Another meeting is expected for January that may bring more specifics about revenue expectations and a framework for deciding what goals fit within them.
The hearing is a new way to bring the public into the city’s annual budget process – focused on the capital budget that builds projects rather than on the operating budget that supports such things as salary and benefits, co-chair Patty Nolan said. It just happened to premiere during a budget cycle likely to see far tighter spending that Cambridge is used to.
“In terms of fiscal year 2025, a lot of the projects that we have to fund are already underway. So there’s not much discretion that we have,”assistant city manager Owen O’Riordan said. While that loosens up for fiscal year 2026, “we have very little extra capacity over the next number of years. That’s why we want to have discussions with the City Council about how we begin to create priorities.”
The concern is not just for one year, O’Riordan said, but “rather over five- and 10-year periods, because that’s ultimately how we’re going to think about getting things done.”
Past years have seen bonds issued for street repairs, work at municipal buildings such as fire stations, parks and open space, sewer and stormwater projects and especially schools – the $95.5 million Martin Luther King Jr. School, the $160 million King Open/Cambridge Street Upper School & Community Complex and $299 million Tobin School and Vassal Lane Upper School.
More bonding to come
Current projects still have some bonding to go – somewhere in the realm of $160 million to $180 million that will be refined over the next couple of weeks, O’Riordan said. That will nudge Cambridge toward bursting in the middle of the 2027 fiscal year what the bond industry sees as safe maximum debt service ratios as a percentage of total budget. A presentation from staff shows that among communities in the area, Cambridge has the second-highest debt service ratio, behind only Brookline.
“We’re really coming right up against our ratios,” City Manager Yi-An Huang said. “We’ve gone from essentially authorizing $86 million a year to $146 million,” he said, comparing five-year averages for the fiscal years 2014 to 2018 with one starting in 2019. Huang has been city manager for around a year and a half.

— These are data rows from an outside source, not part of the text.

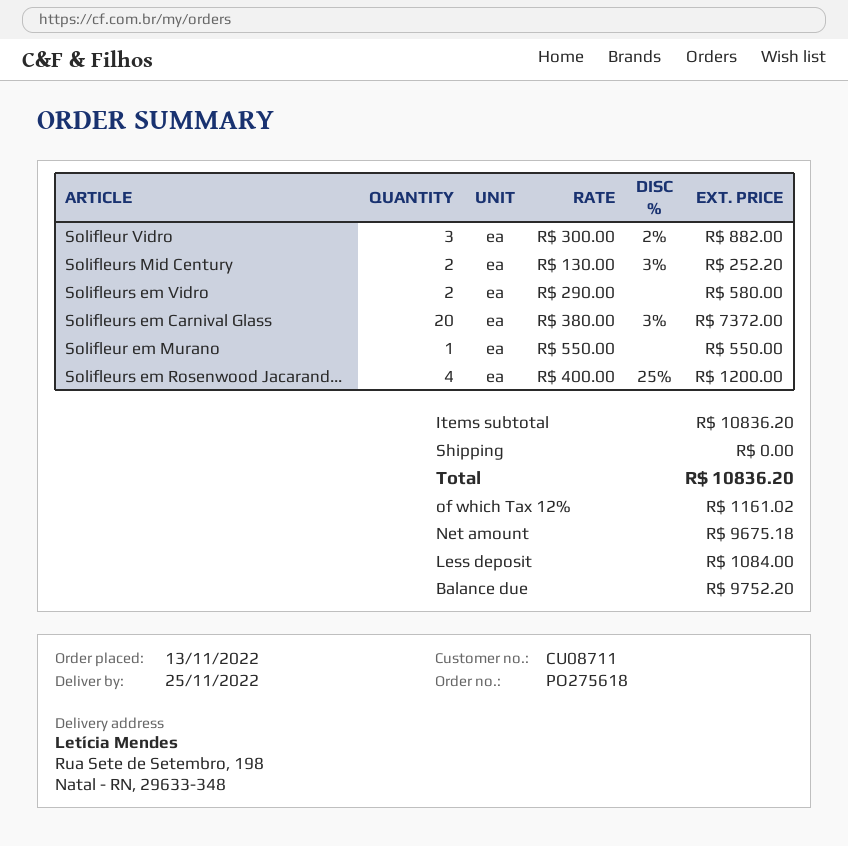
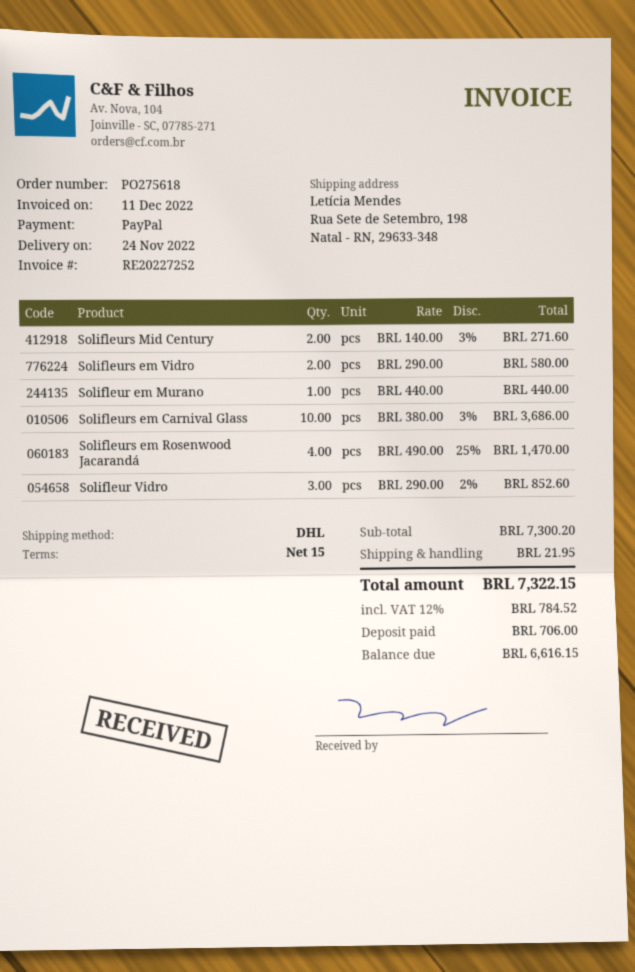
delivery date: 2022-11-25 -> 2022-11-24
Solifleur Vidro: 3 x 300.00 - 2% = 882.00 -> 3 x 290.00 - 2% = 852.60
Solifleurs Mid Century: 2 x 130.00 - 3% = 252.20 -> 2 x 140.00 - 3% = 271.60
Solifleurs em Carnival Glass: 20 x 380.00 - 3% = 7372.00 -> 10 x 380.00 - 3% = 3686.00
Solifleur em Murano: 1 x 550.00 = 550.00 -> 1 x 440.00 = 440.00
Solifleurs em Rosenwood Jacarand...: 4 x 400.00 - 25% = 1200.00 -> 4 x 490.00 - 25% = 1470.00
subtotal: 10836.20 -> 7300.20
shipping: 0.00 -> 21.95
tax: 12% = 1161.02 -> 12% = 784.52
total: 10836.20 -> 7322.15
deposit: 1084.00 -> 706.00
balance: 9752.20 -> 6616.15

O’Riordan made the issue of debt service clear: “The slope of this graph is not flattening out. It continues to increase,” he said. “There are some profound decisions that we’re going to have to make.”
Rather than pay for projects outright – plunking down, say, $299 million at a time – communities sell bonds for needed funding, then pay back the bonds over a set number of years. Cambridge’s stellar credit rating allows it to pay off the bonds at very low interest rates.
In addition to the existing capital project categories due for more spending, there are several projects councillors have called for. Those include helping businesses and residents go carbon-free; improvements at the First Street and Green Street parking garages; upgrades or a relocation of the Central Square library branch; a Danehy Park refresh; and municipal broadband.
Competing projects
Every project looked suddenly at risk Tuesday, and in competition with each other. The list, filling the final column on a presentation slide, was not even meant to be exhaustive.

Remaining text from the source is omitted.